Harian Kontan, 10 June 2016
JAKARTA. Industri pakan ternak yang tergabung dalam Gabungan Pengusaha Makanan Ternak (GPMT) keberatan dengan pengenaan pajak pertambahan nilai (PPN) 10% untuk bahan pakan ternak impor. Bahan pakan impor ini terdiri dari jagung, gandum, bungkil, sekam, dedak, dan kedelai.
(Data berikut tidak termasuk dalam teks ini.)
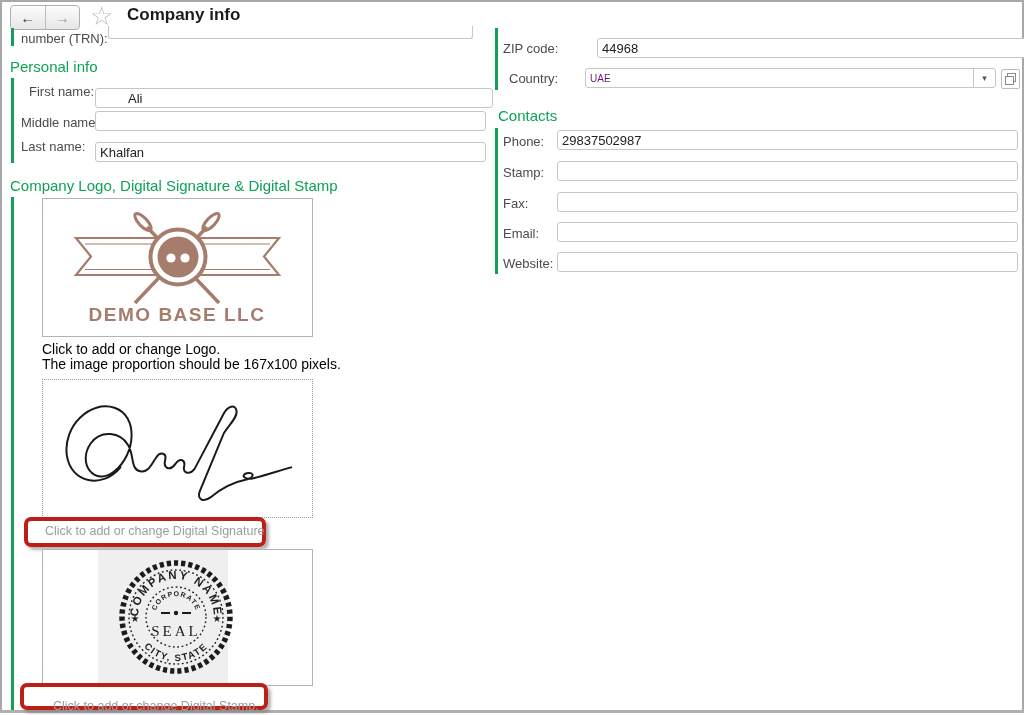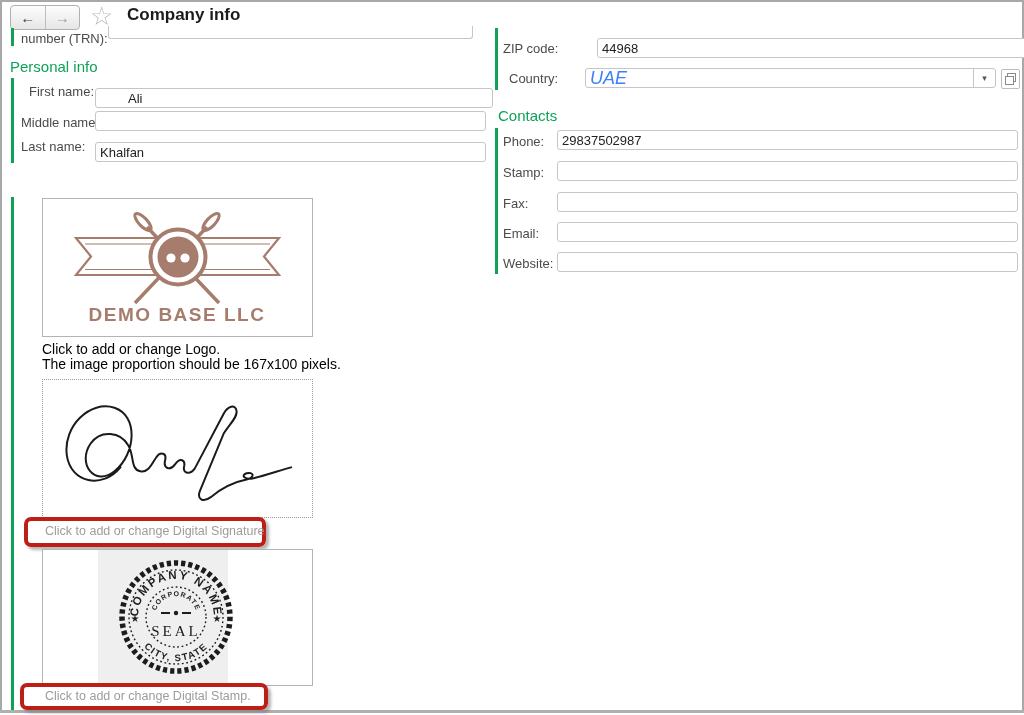"UAE" #country-combo .val { color: #3b82f6 -> #701a75; font-size: 18px -> 10px; font-style: italic -> none }
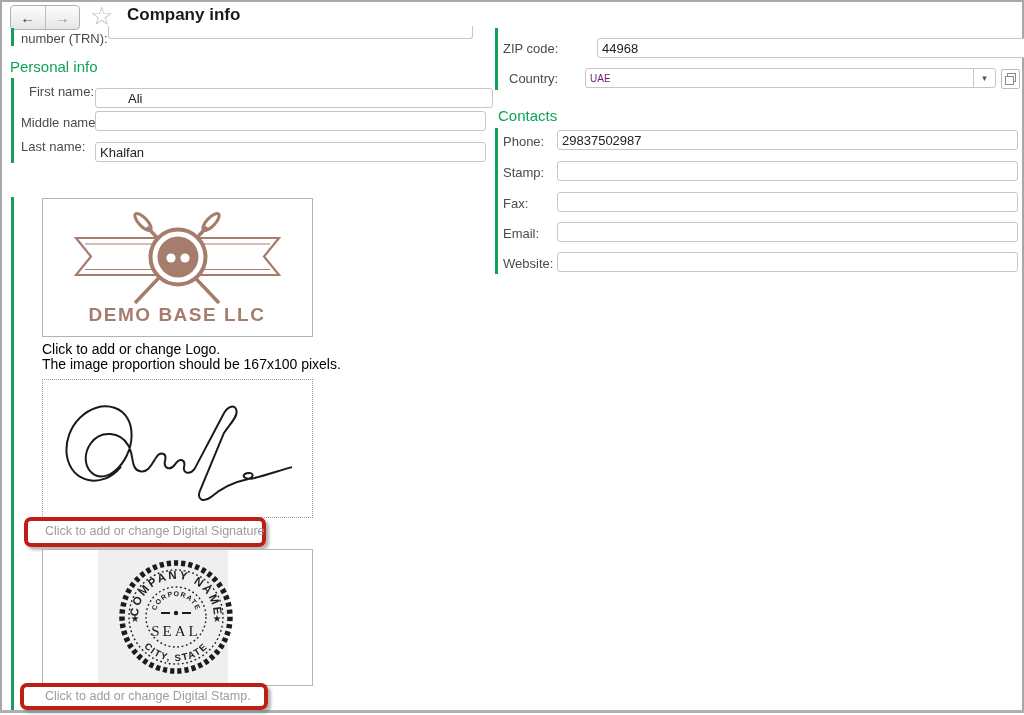"Company Logo, Digital Signature &" div.green-head { html: none -> <div>Company Logo, Digital Signature &amp; Digital Stamp</div> }
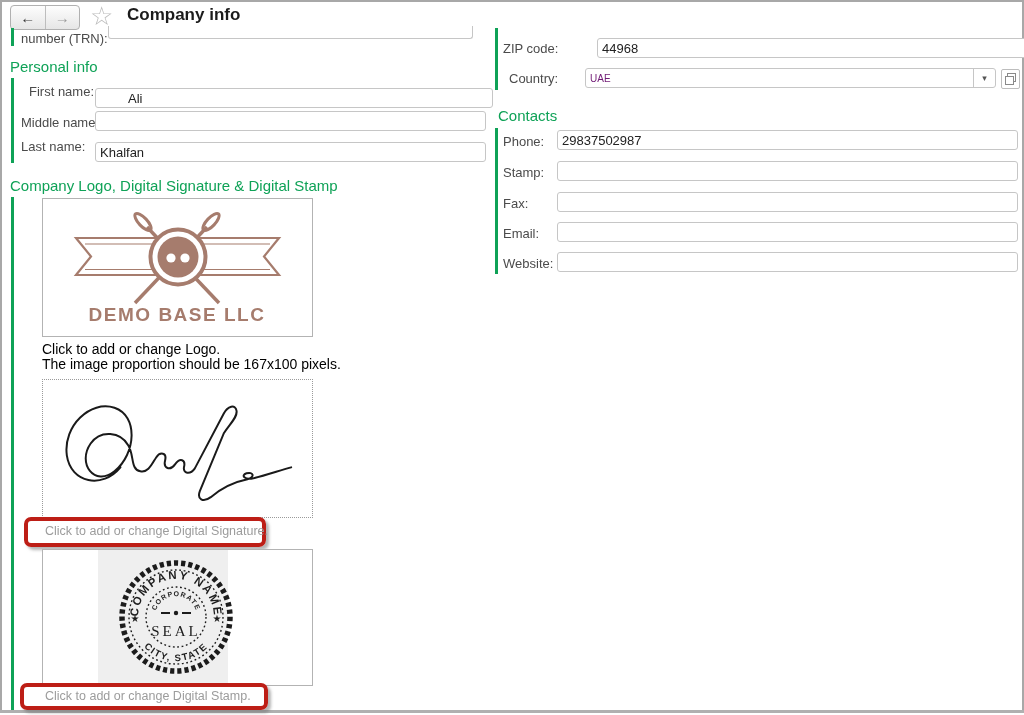"Click to add or change Digital Stamp." #hl-stamp .hl-text { margin-left: none -> 8px; padding: 2px 0 0 21px -> 12px 0 0 21px }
Adapun kebijakan PPN ini diatur dalam Peraturan Menteri Keuangan (PMK) Nomor 267/MPK.010/2015 tentang Pungutan Pajak Pertambahan Nilai (PPN) Ternak dan Bahan pakan Ternak.
Ketua GPMT Sudirman mendesak Menteri Pertanian Andi Amran Sulaiman segera menambahkan lampiran di PMK 267 dengan memasukkan bahan pakan ternak sebagai pengecualian dari pengenaan PPN 10%. Ia berharap lampiran tersebut segera dikirimkan ke Kementerian Keuangan. "Pengenaan PPN ini sudah berlaku dan bisa menaikkan harga pakan di pasar sebesar Rp 400 per kilogram (kg)," ujar Sudirman kepada KONTAN, Kamis (9/6). Ia menjelaskan, kenaikan harga pakan akan berdampak
pada kenaikan harga produk peternakan seperti daging ayam dan telur di pasaran.